═════ Records supplied ═════
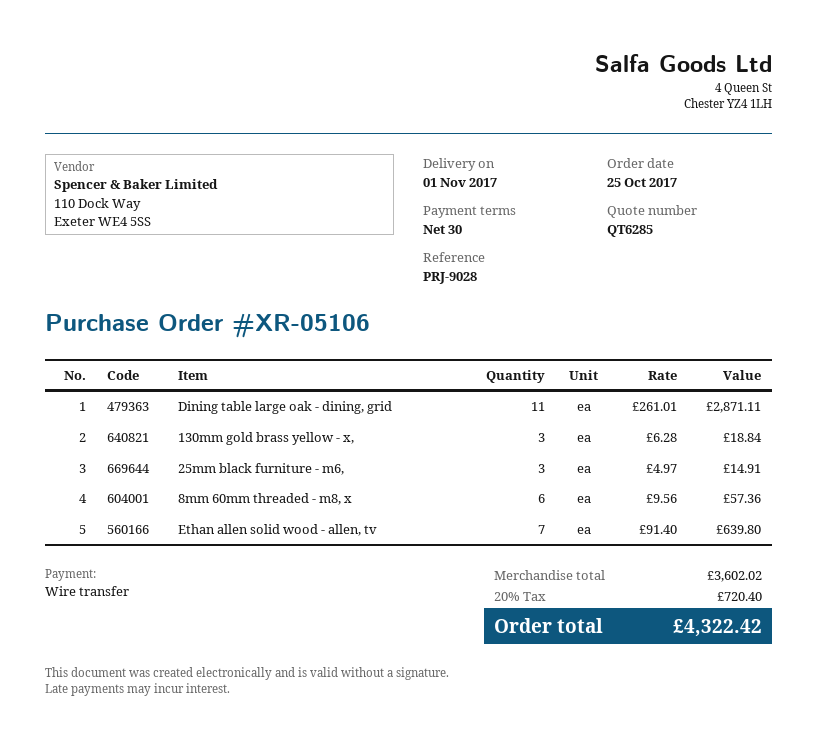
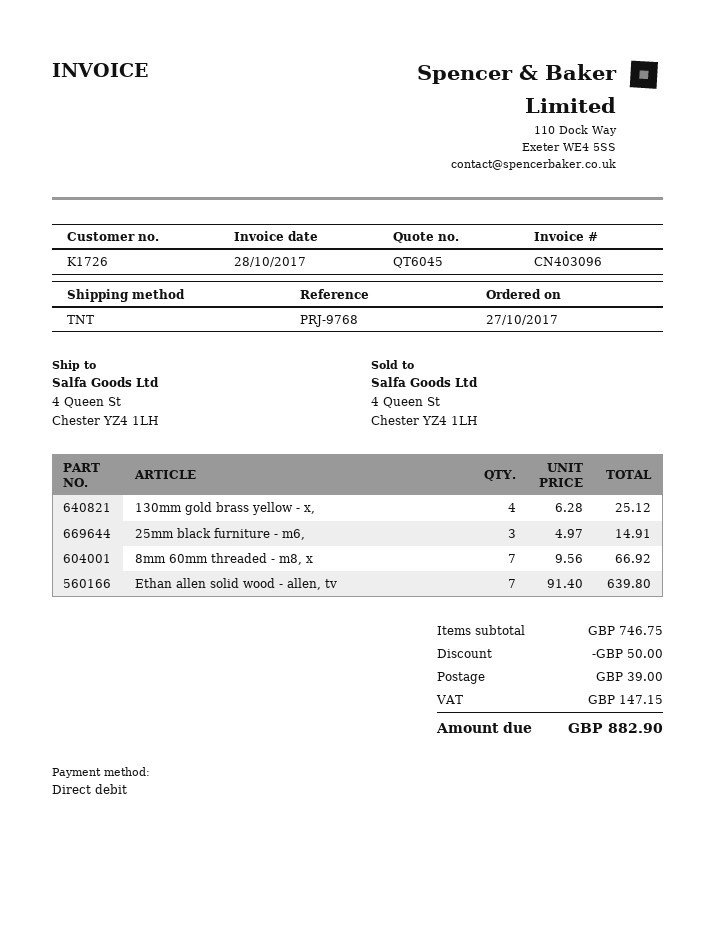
quote number: QT6285 -> QT6045
order date: 2017-10-25 -> 2017-10-27
reference: PRJ-9028 -> PRJ-9768
payment method: bank transfer -> direct debit
Dining table large oak - dining, grid: 11 x 261.01 = 2871.11 -> none
130mm gold brass yellow - x,: 3 x 6.28 = 18.84 -> 4 x 6.28 = 25.12
8mm 60mm threaded - m8, x: 6 x 9.56 = 57.36 -> 7 x 9.56 = 66.92
subtotal: 3602.02 -> 746.75
discount: none -> 50.00
shipping: none -> 39.00
tax: 720.40 -> 147.15
total: 4322.42 -> 882.90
═════
_Task details_. All lines in the records that contain "none" are to be copied and returned.

_Task result_.
Dining table large oak - dining, grid: 11 x 261.01 = 2871.11 -> none
discount: none -> 50.00
shipping: none -> 39.00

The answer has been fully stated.